Well, not exactly. If you think about it, Kraft could have kept the old wrapping and avoided the year and a half – plus the expense – it took to develop this new packaging system. Remember the old, crunchy plastic package? It ripped so easily that it was impossible to re-seal; a separate zip-lock bag was your only solution for keeping the cookies fresh. Kraft could have stuck with that and few people would have been the wiser.

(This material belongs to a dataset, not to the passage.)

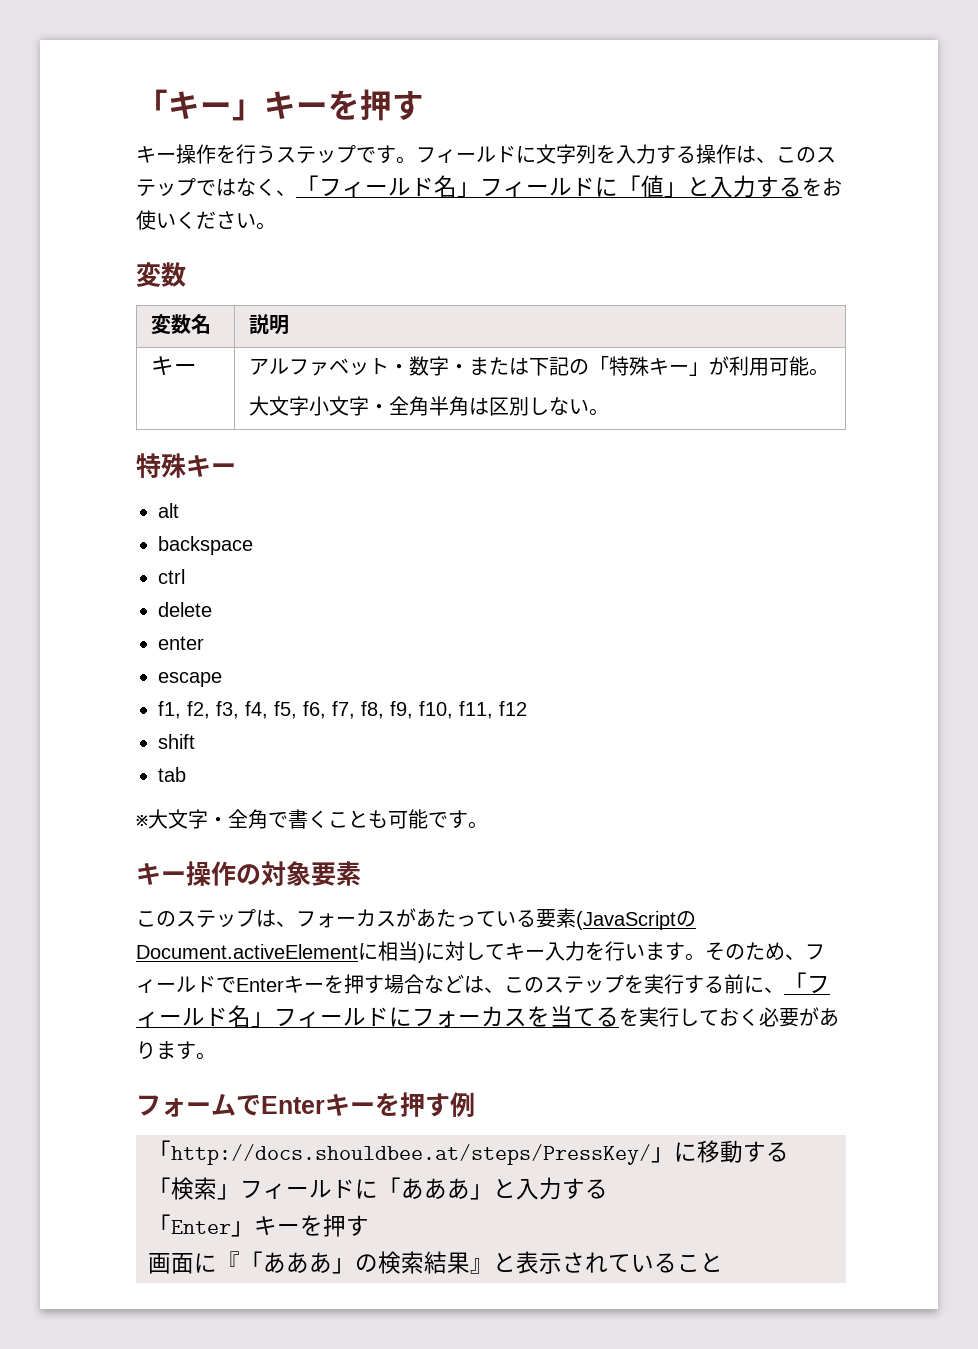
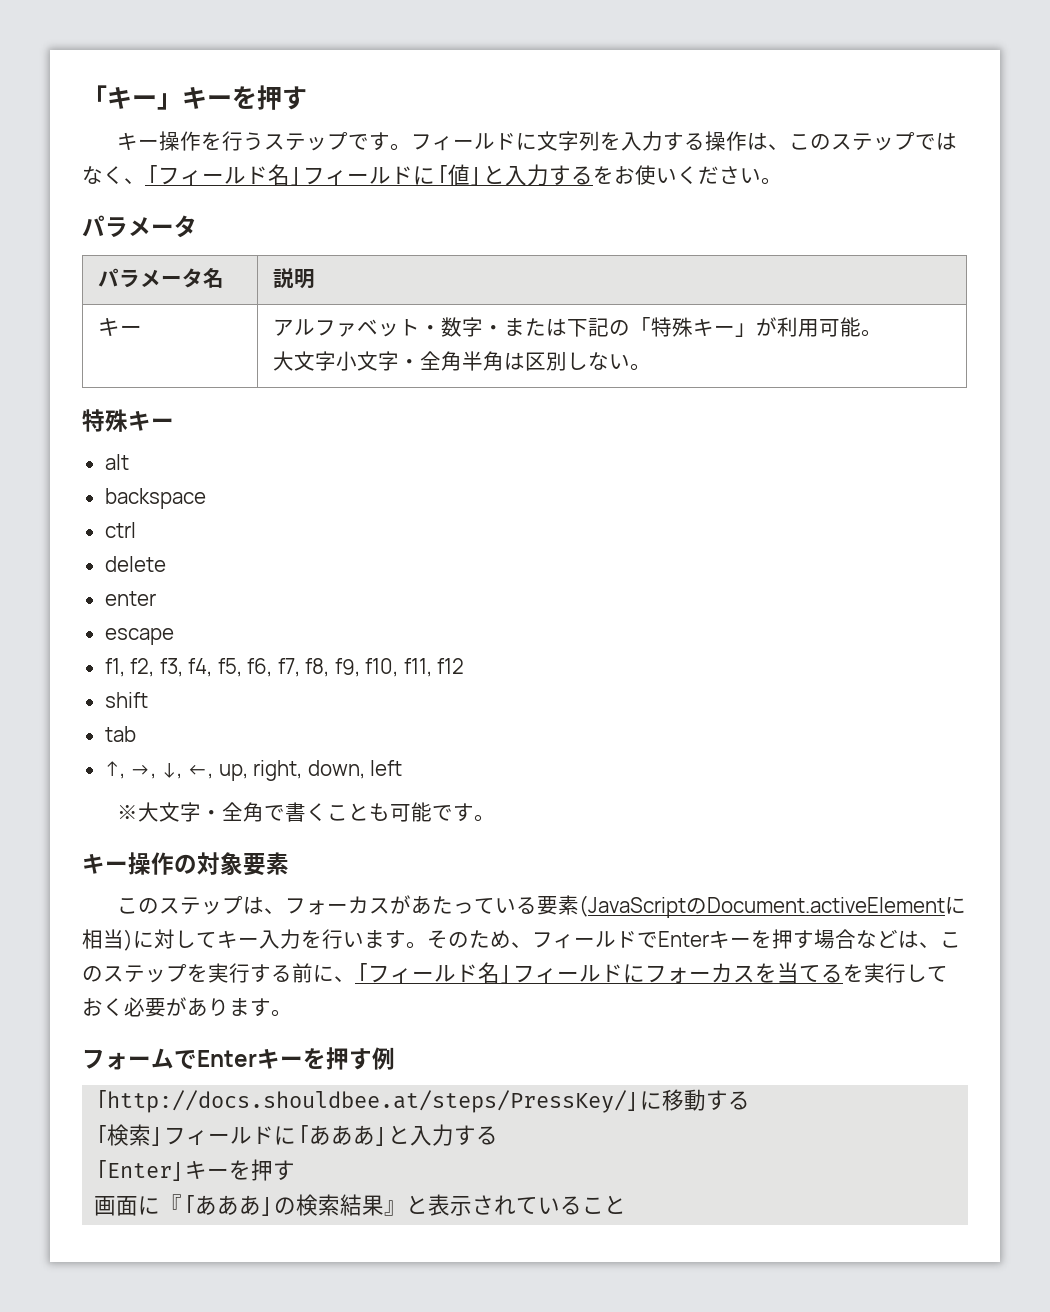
[136,262,186,287] [151,314,192,335] 変数 // 変数 -> [82,215,197,238] [97,268,203,288] パラメータ // パラメータ
(186, 774) none -> [104,760,403,781] // ↑, →, ↓, ←, up, right, down, left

Instead, what Kraft did is take a risk that a lot of companies decide not to take. What is the one thing that would make you lose business selling stuff like Double Stuff Oreos, other than an insane national strike against junk food? A greater supply of fresh cookies, right? Kraft could have kept selling their products in packaging that increased the chances of cookies going stale, and consumers would have just bought more and more to keep a fresh supply. About the only other way that pattern could be broken would have been for a Kraft competitor to put two and two together after cleaning their baby’s bottom for the tenth time that day.
So, why not go ahead and do something beneficial for the customer that may cost a little money in the short run but actually build brand loyalty in the long run? Get some of those engineering grads down in packaging to tinker with increasing the freshness duration, obtain buy-in from retailers and the FDA, and even pacify the wonks over in finance, legal, and distribution with its simplicity. Remember, there’s no “I” in “team”.
No, it’s not rocket science. It won’t win the Nobel Peace Prize, or save a life. Sure, it’s still plastic, which means every wrapper will be around long after the Internet is obsolete. And it’s only marginally better than sliced bread.
But if you think about a corporation like Kraft actually doing something to benefit their customers without anybody telling them to, what might our country look like if more companies took such a proactive approach to their businesses?
As They Say, "Good... Works"
Now, I don’t own any stock in Kraft or Nabisco. I have no relatives or close friends working for these companies, or for DuPont, who awarded the prize. Nor do I hold any other ulterior motive.
I’m just pointing out how sometimes even those things that seem like part of the natural evolution of business, commerce, marketing – and even the obscure world of packaging – can point to themes larger than themselves. Sure, maybe Kraft was trying to beat a competitor to market with their resealable idea. Maybe some executive at Kraft had a freshly-graduated kid at home from engineering school whose thesis had been on sticky plastic. Maybe some employee was smuggling cookies home in an old resealable babywipe package.
You guys think I’m cynical enough already, so give me a break when I try to credit a corporation with something as altruistic as the resealable cookie bag! I know I can’t eat an Oreo without marveling at that easy-open feature.
After reading this, you probably won’t, either.